J’ai vu les abcès qui, gros comme des œufs, gonflaient à la pliure des genoux, à l’aine, sur la poitrine et le cou de Philippe II. J’ai fermé les yeux quand le chirurgien les a fendus de la pointe de son scalpel.
J’ai vu le corps du souverain s’enfler comme une outre tandis que ses mains et ses pieds, son visage se desséchaient, la peau pareille à un parchemin usé qu’un faux mouvement suffit à déchirer.
Mais le fils de Charles Quint, qui avait régné sur Bruxelles, Milan et Naples, sur Lisbonne et le Nouveau Monde, ne bougeait plus. Ses chairs couvertes de poux grouillaient de vers. Pour tenter de vidanger les pourritures qui s’accumulaient dans son ventre, il avait fallu crever le lit afin que les déjections s’écoulent, puisque son corps, réduit à l’état de plaie purulente, ne pouvait plus ni se mouvoir ni être soulevé.
Il avait fait placer près de son lit un cercueil tapissé de satin blanc et exigé qu’on en préparât un autre, en plomb, dans lequel on coucherait son cadavre qu’il ne faudrait ni autopsier ni embaumer.
On veillerait seulement à ce que ses bras soient repliés sur sa poitrine et à ce qu’il tînt dans sa main le simple crucifix de bois qu’avait serré entre ses doigts morts l’empereur Charles.

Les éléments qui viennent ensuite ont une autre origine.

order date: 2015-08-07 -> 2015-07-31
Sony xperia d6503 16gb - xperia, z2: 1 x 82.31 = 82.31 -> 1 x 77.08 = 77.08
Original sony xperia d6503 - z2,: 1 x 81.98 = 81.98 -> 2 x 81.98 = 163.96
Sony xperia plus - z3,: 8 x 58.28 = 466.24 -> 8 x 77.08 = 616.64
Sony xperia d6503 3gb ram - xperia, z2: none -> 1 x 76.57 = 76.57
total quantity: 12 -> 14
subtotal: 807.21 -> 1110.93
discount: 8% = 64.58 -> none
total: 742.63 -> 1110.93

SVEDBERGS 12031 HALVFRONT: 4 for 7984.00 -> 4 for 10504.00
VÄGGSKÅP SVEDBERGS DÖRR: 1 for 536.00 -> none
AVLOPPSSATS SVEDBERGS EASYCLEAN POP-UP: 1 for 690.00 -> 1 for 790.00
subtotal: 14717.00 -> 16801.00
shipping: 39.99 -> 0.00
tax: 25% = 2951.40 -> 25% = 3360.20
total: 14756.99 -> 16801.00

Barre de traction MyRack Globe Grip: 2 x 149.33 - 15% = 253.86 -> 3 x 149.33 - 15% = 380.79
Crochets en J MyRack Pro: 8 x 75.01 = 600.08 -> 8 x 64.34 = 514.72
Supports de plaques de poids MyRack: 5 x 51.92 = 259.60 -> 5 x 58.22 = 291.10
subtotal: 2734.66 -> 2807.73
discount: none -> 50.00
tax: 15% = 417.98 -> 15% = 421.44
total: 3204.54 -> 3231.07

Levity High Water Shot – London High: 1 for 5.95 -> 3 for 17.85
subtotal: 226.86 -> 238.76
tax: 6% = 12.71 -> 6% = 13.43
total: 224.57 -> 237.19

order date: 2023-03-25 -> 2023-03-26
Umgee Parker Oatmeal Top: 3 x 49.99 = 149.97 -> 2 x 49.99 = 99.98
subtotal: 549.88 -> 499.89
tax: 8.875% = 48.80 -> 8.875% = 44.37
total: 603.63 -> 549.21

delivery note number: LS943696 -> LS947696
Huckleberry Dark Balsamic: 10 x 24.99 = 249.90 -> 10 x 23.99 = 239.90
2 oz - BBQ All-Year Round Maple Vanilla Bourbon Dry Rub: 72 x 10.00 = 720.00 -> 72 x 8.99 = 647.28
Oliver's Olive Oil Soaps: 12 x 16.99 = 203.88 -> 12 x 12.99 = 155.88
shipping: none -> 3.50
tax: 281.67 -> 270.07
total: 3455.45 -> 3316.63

Aux premiers jours de sa maladie, Philippe avait voulu qu’on ouvrît le cercueil de l’empereur pour qu’on s’assurât que c’était bien ainsi, bras croisés sur la poitrine, qu’avait été inhumé son père.
J’écoutais.
Je me souvenais du roi des Espagnes, droit dans son armure aux rivets d’or. Colliers et bijoux, foulards et dentelles rehaussaient le noir métal.
Je m’étais incliné devant le souverain dont je partageais alors la jeunesse. D’une extrémité du monde à l’autre il combattait pour Dieu et l’Église.
J’avais voulu le servir.
Pour lui, j’avais lutté contre les Maures, les Turcs et les hérétiques.